ニュージーランドで働く Vol.3 看護実習 その1

コラム

ニュージーランドの看護実習

私は、ニュージーランド(以下、NZ)の看護学校で看護を学びました。中でも看護実習では、いろいろな体験をしました。両国の実習に関して、形式など似ているのか、違っているのか皆さんに感じて頂けるとありがたいです。
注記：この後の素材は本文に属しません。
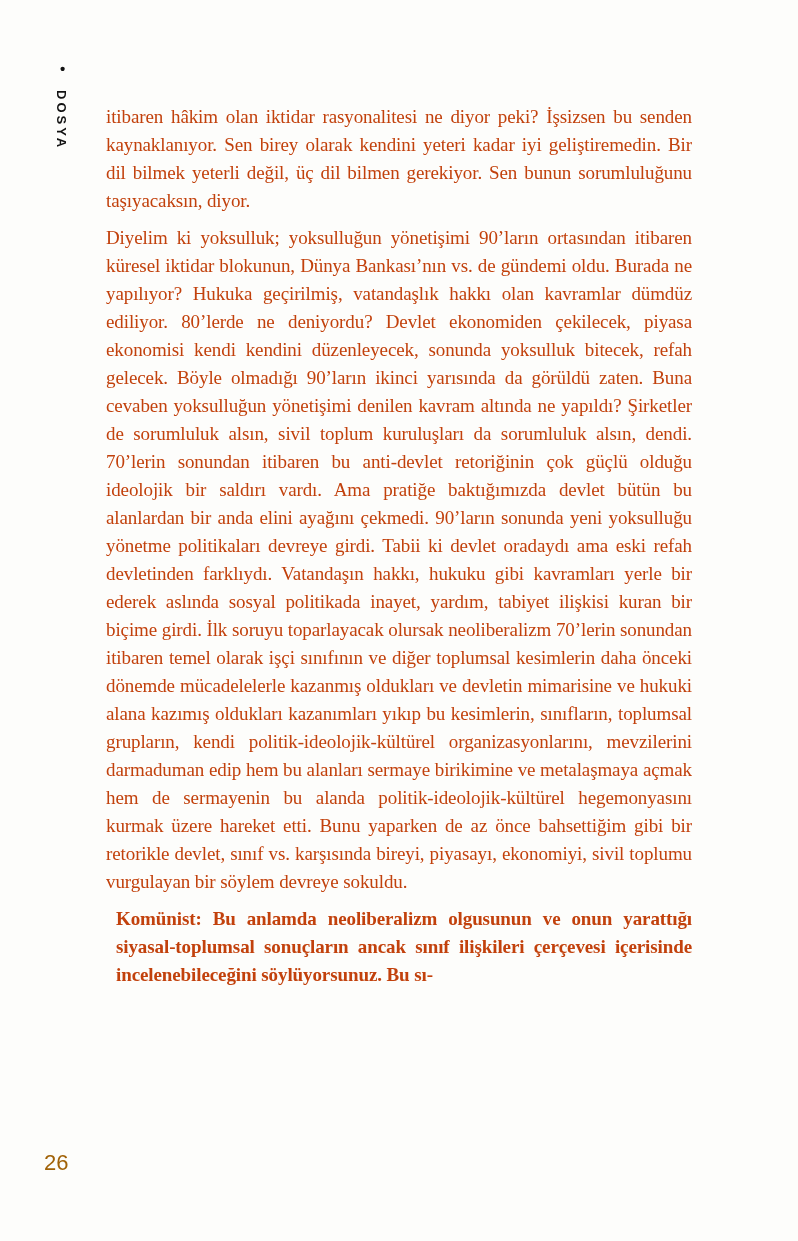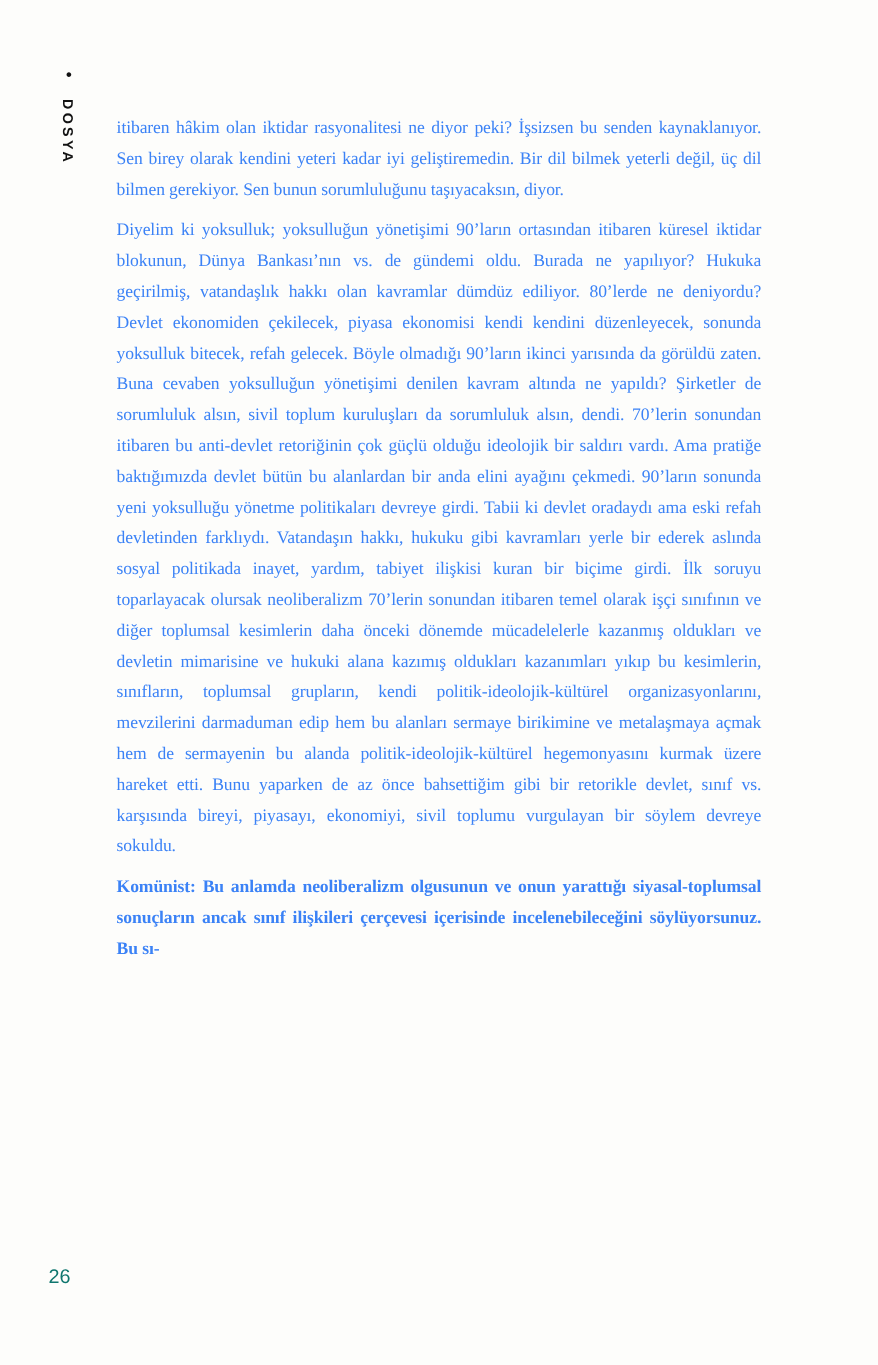--- a/index.html
+++ b/index.html
@@ -51,36 +51,37 @@
   }
   .body-column {
     position: absolute;
     top: 103px;
     left: 106px;
     width: 586px;
   }
   p.para {
     margin: 0 0 9px 0;
     font-family: "Liberation Serif", serif;
-    font-size: 16px;
+    font-size: 19px;
     line-height: 28px;
     text-align: justify;
     letter-spacing: -0.1px;
-    color: #3b82f6;
+    color: #c2410c;
   }
   p.para.bold {
     font-weight: 700;
+    margin-left: 10px;
   }
   .page-number {
     position: absolute;
     left: 44px;
     top: 1150px;
     font-family: "Liberation Sans", sans-serif;
-    font-size: 18px;
-    color: #0f766e;
+    font-size: 22px;
+    color: #a16207;
   }
 </style>
 </head>
 <body>
 
 <div class="page">
 
   <div class="header">
     <span class="bullet">•</span>
   </div>

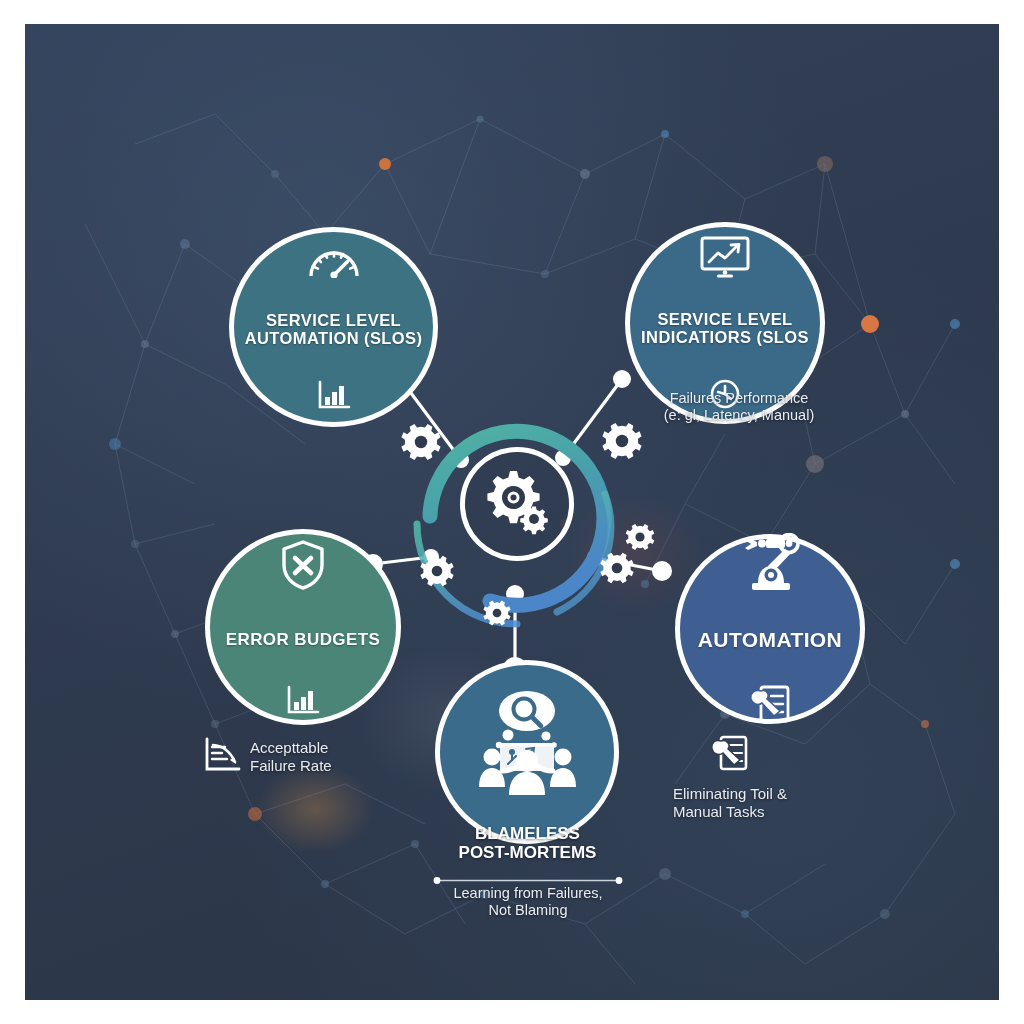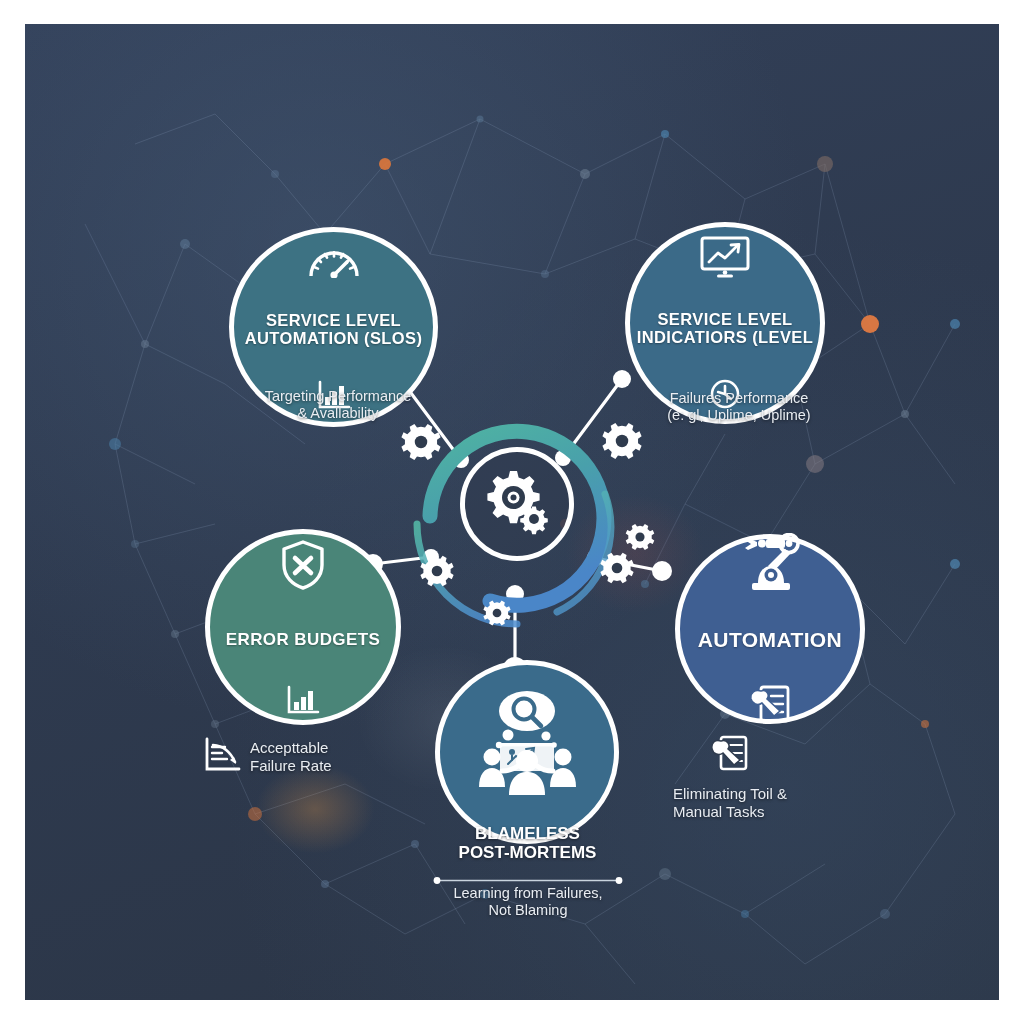--- a/index.html
+++ b/index.html
@@ -283,50 +283,46 @@
       <svg width="34" height="30" viewBox="0 0 34 30">
         <path d="M3,2 L3,27 L32,27" fill="none" stroke="#fff" stroke-width="2.6" stroke-linecap="round"></path>
         <g fill="#fff">
           <rect x="8" y="17" width="5" height="8"></rect>
           <rect x="15" y="12" width="5" height="13"></rect>
           <rect x="22" y="6" width="5" height="19"></rect>
         </g>
       </svg>
     </span>
   </div>
-  <div class="cap-out" id="slo-sub">
-    <div>Targeting Performance</div>
-    <div>&amp; Avallability</div>
-  </div>
 
   <div class="node" id="node-sli">
     <span class="ico">
       <svg width="52" height="42" viewBox="0 0 52 42">
         <rect x="3" y="2" width="46" height="31" rx="2.5" fill="none" stroke="#fff" stroke-width="3"></rect>
         <polyline points="10,26 19,17 26,22 38,10" fill="none" stroke="#fff" stroke-width="2.8" stroke-linecap="round" stroke-linejoin="round"></polyline>
         <polyline points="32,9 40,8.4 39,16" fill="none" stroke="#fff" stroke-width="2.8" stroke-linecap="round" stroke-linejoin="round"></polyline>
         <circle cx="26" cy="36.5" r="2.3" fill="#fff"></circle>
         <rect x="18" y="38.5" width="16" height="3" rx="1.5" fill="#fff"></rect>
       </svg>
     </span>
     <div class="ttl" style="margin-top:6px;">
       <div>SERVICE LEVEL</div>
-      <div>INDICATIORS (LEVEL</div>
+      <div>INDICATIORS (SLOS</div>
     </div>
     <span class="ico" style="margin-top:4px;">
       <svg width="32" height="32" viewBox="0 0 32 32">
         <circle cx="16" cy="16" r="13" fill="none" stroke="#fff" stroke-width="2.6"></circle>
         <path d="M16,8 L16,16 L22,21" fill="none" stroke="#fff" stroke-width="2.6" stroke-linecap="round" stroke-linejoin="round"></path>
         <line x1="16" y1="16" x2="9" y2="14" stroke="#fff" stroke-width="2.4" stroke-linecap="round"></line>
       </svg>
     </span>
   </div>
   <div class="cap-out" id="sli-sub">
     <div>Failures Performance</div>
-    <div>(e: gl, Uplime, Uplime)</div>
+    <div>(e: gl, Latency, Manual)</div>
   </div>
 
   <div class="node" id="node-eb">
     <span class="ico">
       <svg width="46" height="52" viewBox="0 0 46 52">
         <path d="M23,3 L42,10 L42,26 C42,38 33,46 23,49 C13,46 4,38 4,26 L4,10 Z" fill="none" stroke="#fff" stroke-width="3.4" stroke-linejoin="round"></path>
         <g stroke="#fff" stroke-width="4.6" stroke-linecap="round">
           <line x1="15" y1="19" x2="31" y2="34"></line>
           <line x1="31" y1="19" x2="15" y2="34"></line>
         </g>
私が住んでいた町には、実習ができる病院や施設が限られていたので、実習は近隣の町まで行くこともありました。。一番遠いところで、片道、車で1時間半ほどの施設まで3週間、毎日通いました。NZは町と呼ばれるところ以外は広大な土地が牧草地などで、町と町の間には、ほとんど何もありませんでした。訪問看護の実習では、患者さんの処置をしている時間よりも、移動時間の方が長かったこともありました。

忘れられない実習先

精神科の実習先の1つは、罪を犯した人が社会へ戻る前の、クッションのような施設で20人くらいが共同生活をしていました。刑務所から出所した後、その施設に入り、感情のコントロールの仕方や、人とのつながり方、働き方などを学ぶところでした。そこが精神科の実習先となるのも、すごいと思いますが・・・。

入所者全員とハグ

その施設では、ほぼ全員が男性で、体格の大きな人が多く、慣れるまでは、背後が気になって仕方ありませんでした。ちょっと怖いなと思ったのは、毎朝ミーティングをした後、全員が全員とハグをしなければいけなかったことです。非常に男臭い感じの人もいて、一緒に実習をしていたNZの友人もそこでのハグは遠慮したいねと苦笑いをしていました。

ドキドキだったあの日

この施設でドキドキした経験の1つに、健康診断の引率というノルマがありました。刑務所から出てきたばかりの人を、GP(町医者)まで連れていくという使命を負ったときの経験です。どういう訳か、学生の私が古いバンの運転手となりました。ミッション車だったので、車の運転もドキドキでしたが、その人が逃げようとしたり、暴力的になったりしたらどうしようかと不安でいっぱいでした。

しかし、話しているうちに、優しい人であると分かり、なぜこの人が罪を犯してしまったのか、不思議でした。この施設で、しっかりと厚生して、新しい人生をスタートさせて欲しいと強く思いました。

あれから、十数年経ちますが、今でも、あの日の深い茶色のバンとその古さ、そしてその人の顔をはっきりと思い出せます。印象的な1日でした。

あの施設でみんなと一緒に作った石鹸のカービング(彫る)、またゆっくりと製作してみたいなと思います。何かを作って、それを売るというのも大切なリハビリの1つでした。NZでは動物の骨や天然石のカービングをお土産屋さんでよく目にします。マオリ族の文化の1つです。